*** Opening Material for this task ***

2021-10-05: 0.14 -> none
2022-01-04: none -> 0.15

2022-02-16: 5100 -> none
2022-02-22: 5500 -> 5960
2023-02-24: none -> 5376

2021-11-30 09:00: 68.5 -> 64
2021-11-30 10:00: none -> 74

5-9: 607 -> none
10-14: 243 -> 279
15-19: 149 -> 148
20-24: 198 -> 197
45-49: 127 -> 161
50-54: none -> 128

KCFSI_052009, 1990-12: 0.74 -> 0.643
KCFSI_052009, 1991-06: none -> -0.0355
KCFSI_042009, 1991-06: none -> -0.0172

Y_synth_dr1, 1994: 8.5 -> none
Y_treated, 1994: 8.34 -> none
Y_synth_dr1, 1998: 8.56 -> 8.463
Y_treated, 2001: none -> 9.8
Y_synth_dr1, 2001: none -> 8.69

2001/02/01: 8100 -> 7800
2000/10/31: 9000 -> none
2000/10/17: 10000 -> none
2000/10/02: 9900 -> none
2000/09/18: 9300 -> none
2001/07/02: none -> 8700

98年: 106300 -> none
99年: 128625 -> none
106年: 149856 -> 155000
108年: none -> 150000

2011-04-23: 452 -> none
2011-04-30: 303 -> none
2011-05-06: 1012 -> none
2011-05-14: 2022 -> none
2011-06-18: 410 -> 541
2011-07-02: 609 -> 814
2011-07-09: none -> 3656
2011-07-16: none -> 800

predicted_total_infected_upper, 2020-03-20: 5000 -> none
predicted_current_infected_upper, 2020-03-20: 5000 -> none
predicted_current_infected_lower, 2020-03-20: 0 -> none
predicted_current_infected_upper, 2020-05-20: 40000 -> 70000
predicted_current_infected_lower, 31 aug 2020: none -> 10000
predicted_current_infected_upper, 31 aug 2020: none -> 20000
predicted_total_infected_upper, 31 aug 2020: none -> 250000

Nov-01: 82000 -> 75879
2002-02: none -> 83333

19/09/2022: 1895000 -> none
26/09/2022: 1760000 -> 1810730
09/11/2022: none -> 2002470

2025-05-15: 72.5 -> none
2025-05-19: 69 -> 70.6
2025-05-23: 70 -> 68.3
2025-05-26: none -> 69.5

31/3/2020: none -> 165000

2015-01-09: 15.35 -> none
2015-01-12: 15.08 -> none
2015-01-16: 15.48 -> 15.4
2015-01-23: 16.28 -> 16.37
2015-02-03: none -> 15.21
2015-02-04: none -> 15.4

*** Closing Material for this task ***

_Task to complete_. Reproduce all data above, unchanged.

_Exercise output_.
2021-10-05: 0.14 -> none
2022-01-04: none -> 0.15

2022-02-16: 5100 -> none
2022-02-22: 5500 -> 5960
2023-02-24: none -> 5376

2021-11-30 09:00: 68.5 -> 64
2021-11-30 10:00: none -> 74

5-9: 607 -> none
10-14: 243 -> 279
15-19: 149 -> 148
20-24: 198 -> 197
45-49: 127 -> 161
50-54: none -> 128

KCFSI_052009, 1990-12: 0.74 -> 0.643
KCFSI_052009, 1991-06: none -> -0.0355
KCFSI_042009, 1991-06: none -> -0.0172

Y_synth_dr1, 1994: 8.5 -> none
Y_treated, 1994: 8.34 -> none
Y_synth_dr1, 1998: 8.56 -> 8.463
Y_treated, 2001: none -> 9.8
Y_synth_dr1, 2001: none -> 8.69

2001/02/01: 8100 -> 7800
2000/10/31: 9000 -> none
2000/10/17: 10000 -> none
2000/10/02: 9900 -> none
2000/09/18: 9300 -> none
2001/07/02: none -> 8700

98年: 106300 -> none
99年: 128625 -> none
106年: 149856 -> 155000
108年: none -> 150000

2011-04-23: 452 -> none
2011-04-30: 303 -> none
2011-05-06: 1012 -> none
2011-05-14: 2022 -> none
2011-06-18: 410 -> 541
2011-07-02: 609 -> 814
2011-07-09: none -> 3656
2011-07-16: none -> 800

predicted_total_infected_upper, 2020-03-20: 5000 -> none
predicted_current_infected_upper, 2020-03-20: 5000 -> none
predicted_current_infected_lower, 2020-03-20: 0 -> none
predicted_current_infected_upper, 2020-05-20: 40000 -> 70000
predicted_current_infected_lower, 31 aug 2020: none -> 10000
predicted_current_infected_upper, 31 aug 2020: none -> 20000
predicted_total_infected_upper, 31 aug 2020: none -> 250000

Nov-01: 82000 -> 75879
2002-02: none -> 83333

19/09/2022: 1895000 -> none
26/09/2022: 1760000 -> 1810730
09/11/2022: none -> 2002470

2025-05-15: 72.5 -> none
2025-05-19: 69 -> 70.6
2025-05-23: 70 -> 68.3
2025-05-26: none -> 69.5

31/3/2020: none -> 165000

2015-01-09: 15.35 -> none
2015-01-12: 15.08 -> none
2015-01-16: 15.48 -> 15.4
2015-01-23: 16.28 -> 16.37
2015-02-03: none -> 15.21
2015-02-04: none -> 15.4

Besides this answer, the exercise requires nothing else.